**Assignment**
Below are the records. Retype exactly the lines between the lines holding "width: 333px ->" and "flex-direction: column ->", inclusive.

**Data shown**

------------------------------------------------------------------------

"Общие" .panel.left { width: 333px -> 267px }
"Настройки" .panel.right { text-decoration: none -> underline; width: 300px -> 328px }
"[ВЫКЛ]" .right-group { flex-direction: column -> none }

------------------------------------------------------------------------

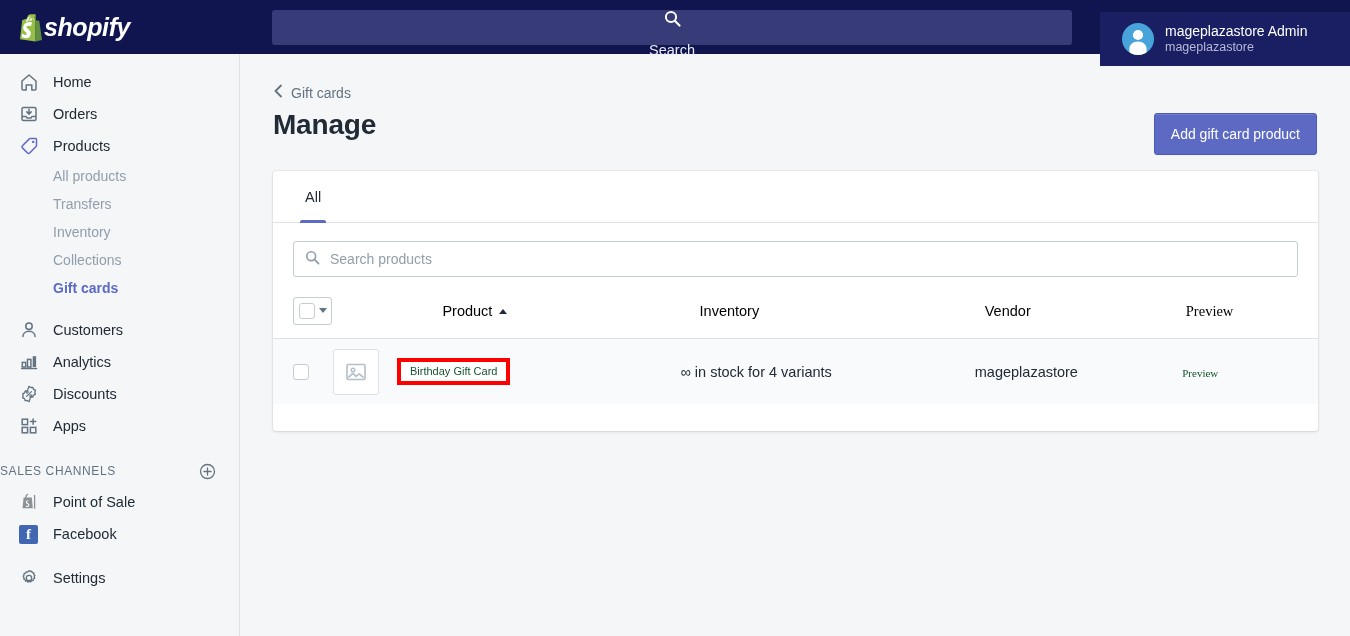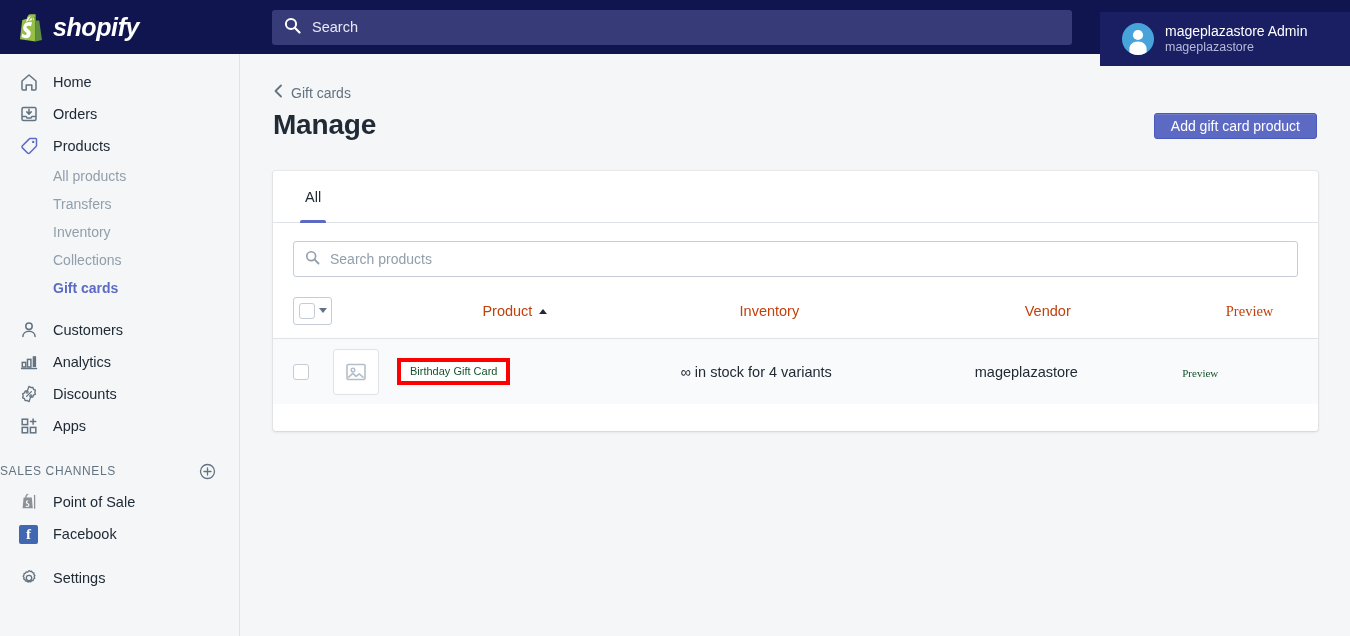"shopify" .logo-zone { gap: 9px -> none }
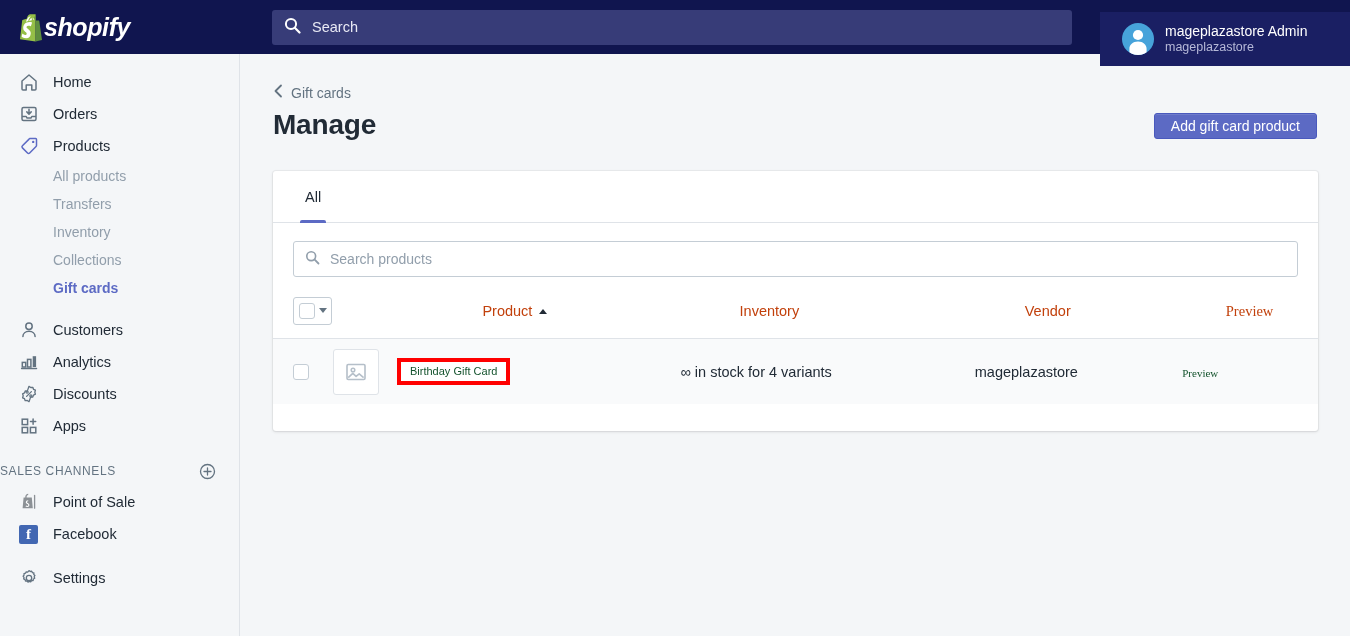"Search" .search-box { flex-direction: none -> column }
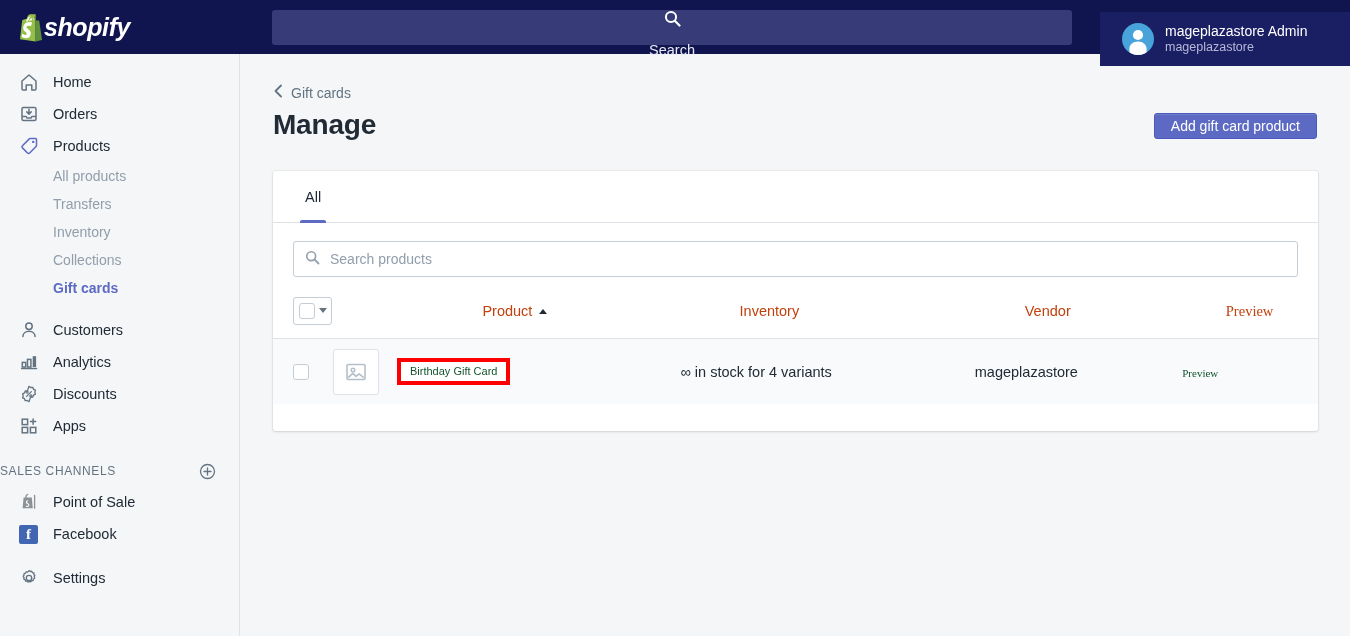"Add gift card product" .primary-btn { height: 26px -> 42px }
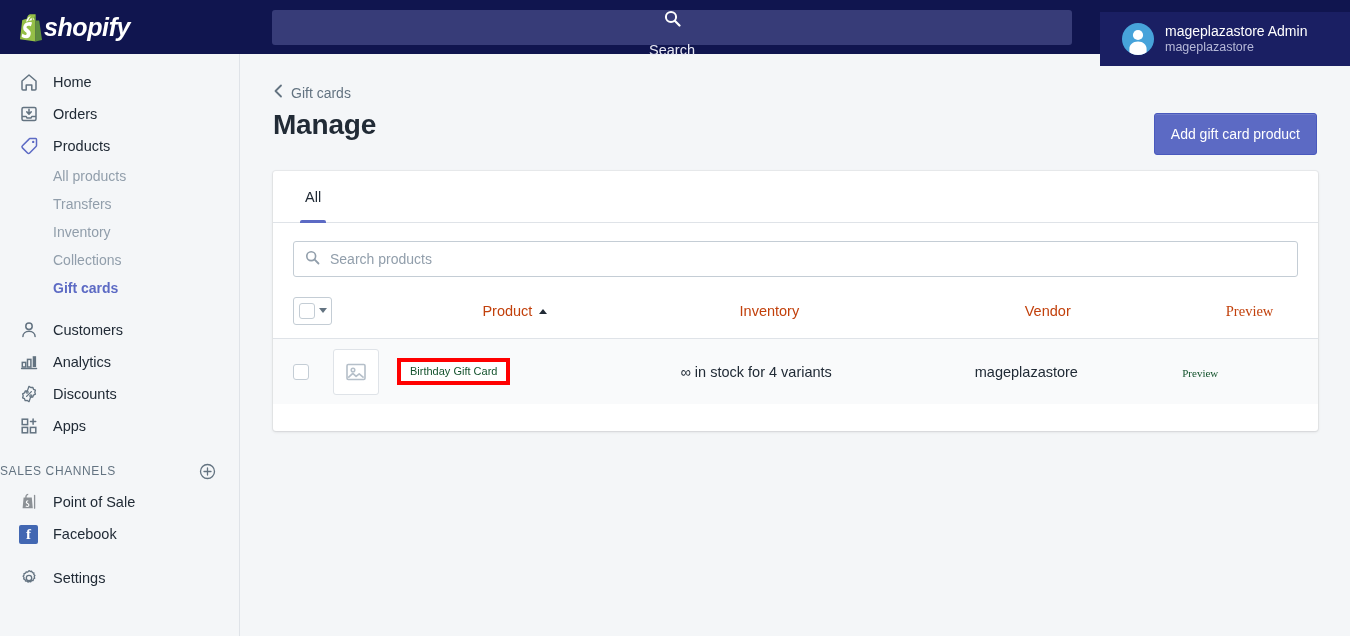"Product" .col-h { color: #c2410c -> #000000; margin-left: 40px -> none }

------------------------------------------------------------------------

**Exercise output**
"Общие" .panel.left { width: 333px -> 267px }
"Настройки" .panel.right { text-decoration: none -> underline; width: 300px -> 328px }
"[ВЫКЛ]" .right-group { flex-direction: column -> none }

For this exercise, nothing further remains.